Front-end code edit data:
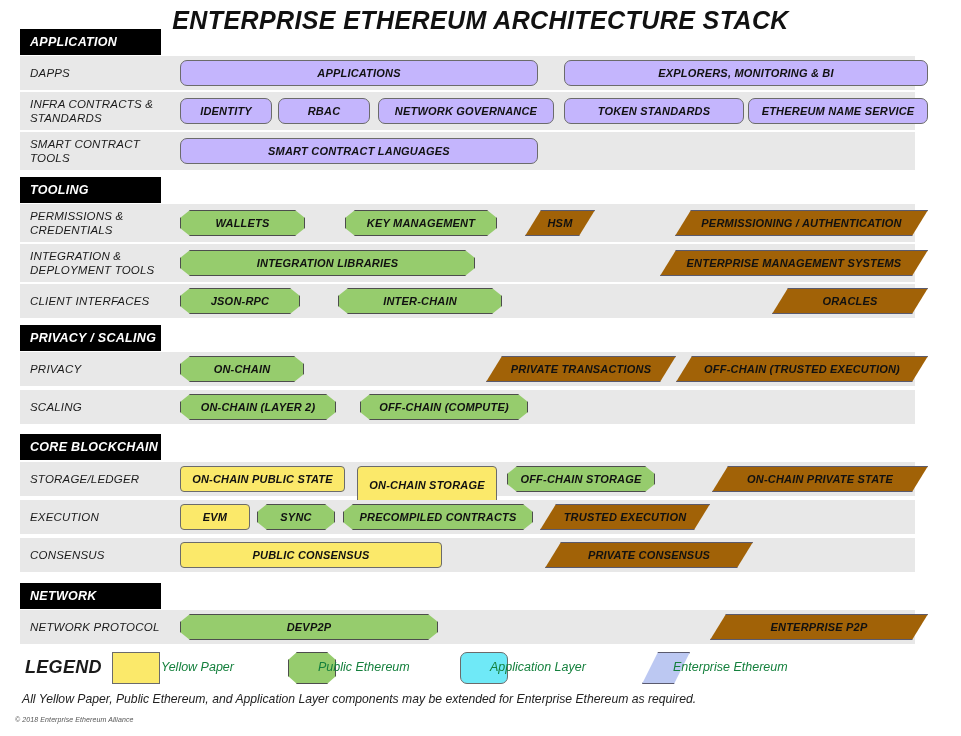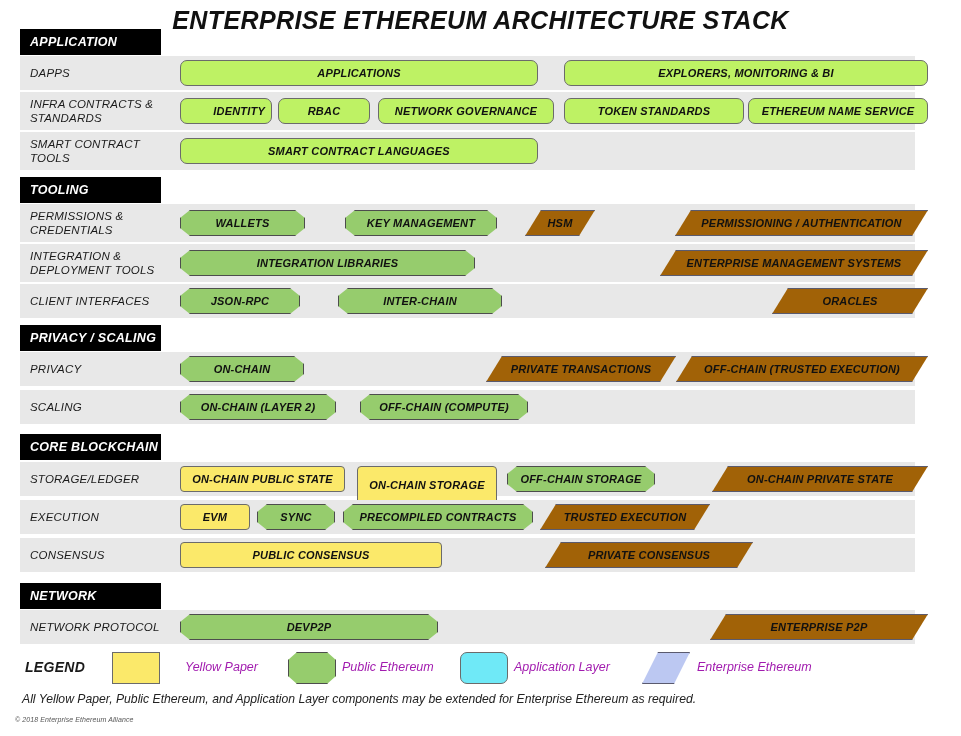--- a/index.html
+++ b/index.html
@@ -57,7 +57,7 @@
 
   
   .sh-cyan{
-    background:#bef264;
+    background:#c4b5fd;
     border:1.2px solid #6b6b6b;
     border-radius:7px;
   }

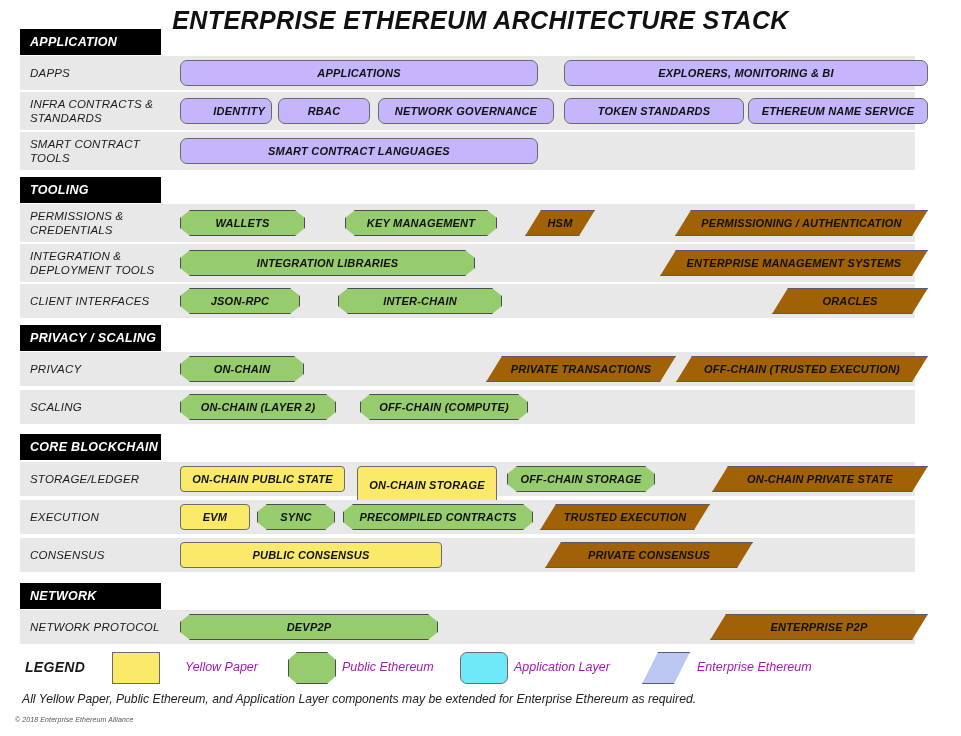--- a/index.html
+++ b/index.html
@@ -130,7 +130,7 @@
       </div>
       <div class="row" style="top: 92px; height: 38px;">
         <div class="row-label">INFRA CONTRACTS &amp; STANDARDS</div>
-        <div class="shape sh-cyan" title="IDENTITY" style="left: 160px; width: 92px; top: 6px; height: 26px; justify-content: flex-end;">
+        <div class="shape sh-cyan" title="IDENTITY" style="left: 160px; width: 92px; top: 6px; height: 26px;">
           <span class="lbl">IDENTITY</span>
         </div>
         <div class="shape sh-cyan" title="RBAC" style="left: 258px; width: 92px; top: 6px; height: 26px;">

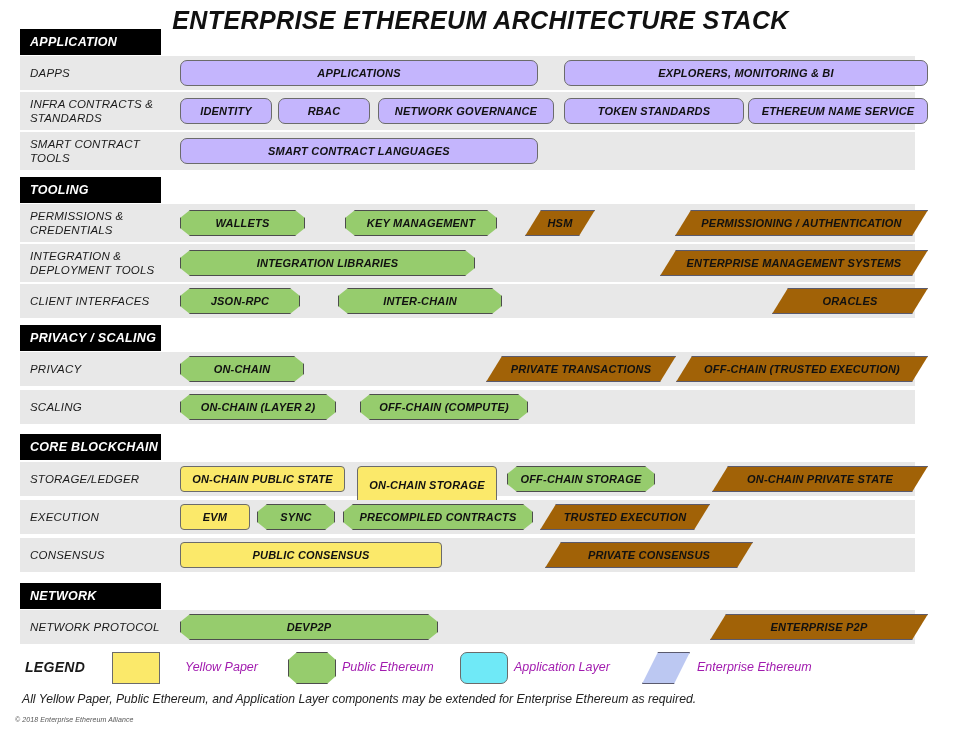--- a/index.html
+++ b/index.html
@@ -87,7 +87,7 @@
   .legend-title{
     position:absolute;left:5px;top:0;height:30px;
     display:flex;align-items:center;
-    font-size:14px;font-weight:bold;letter-spacing:.3px;
+    font-size:18px;font-weight:bold;letter-spacing:.3px;
   }
   .legend-item-text{
     position:absolute;height:30px;display:flex;align-items:center;

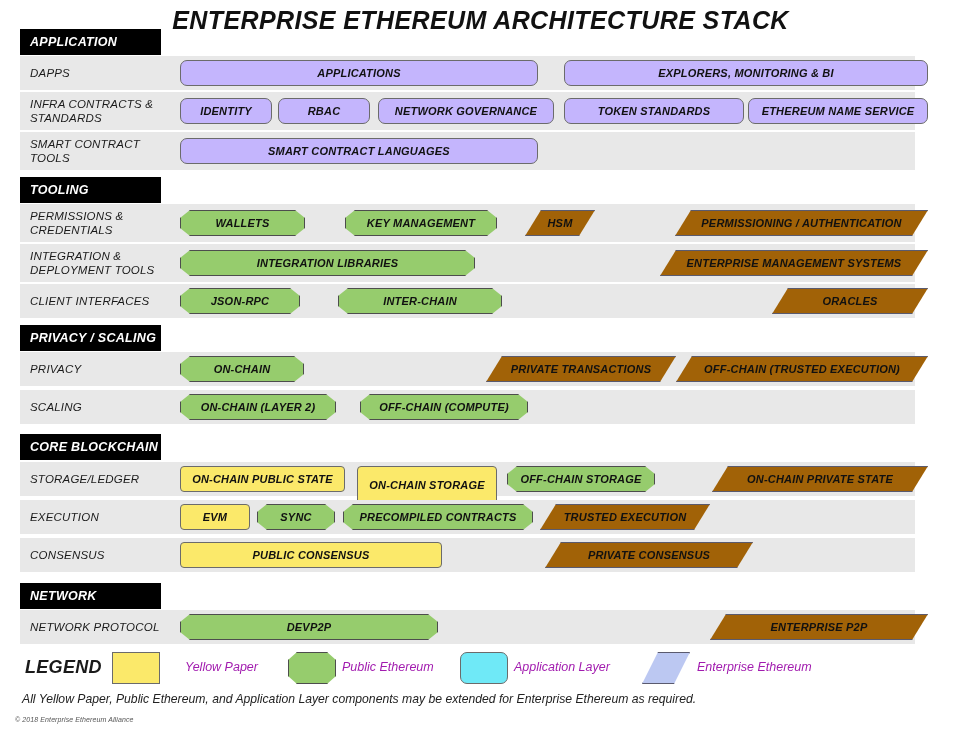--- a/index.html
+++ b/index.html
@@ -91,7 +91,7 @@
   }
   .legend-item-text{
     position:absolute;height:30px;display:flex;align-items:center;
-    font-size:12.5px;color:#a21caf;padding-left:24px;
+    font-size:12.5px;color:#15803d;
   }
   .lg-swatch{position:absolute;height:30px;width:46px;}
   .lg-yellow{background:#fbe96a;border:1.2px solid #6b6b6b;}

EXERCISE PROMPT: Print the lines from the line with "position:absolute;left:5px;top:0;height:30px;" to the end of the data above. Include both ends, exclude the pictures, and add nothing else.

EXERCISE RESULT:
     position:absolute;left:5px;top:0;height:30px;
     display:flex;align-items:center;
-    font-size:14px;font-weight:bold;letter-spacing:.3px;
+    font-size:18px;font-weight:bold;letter-spacing:.3px;
   }
   .legend-item-text{
     position:absolute;height:30px;display:flex;align-items:center;

--- a/index.html
+++ b/index.html
@@ -91,7 +91,7 @@
   }
   .legend-item-text{
     position:absolute;height:30px;display:flex;align-items:center;
-    font-size:12.5px;color:#a21caf;padding-left:24px;
+    font-size:12.5px;color:#15803d;
   }
   .lg-swatch{position:absolute;height:30px;width:46px;}
   .lg-yellow{background:#fbe96a;border:1.2px solid #6b6b6b;}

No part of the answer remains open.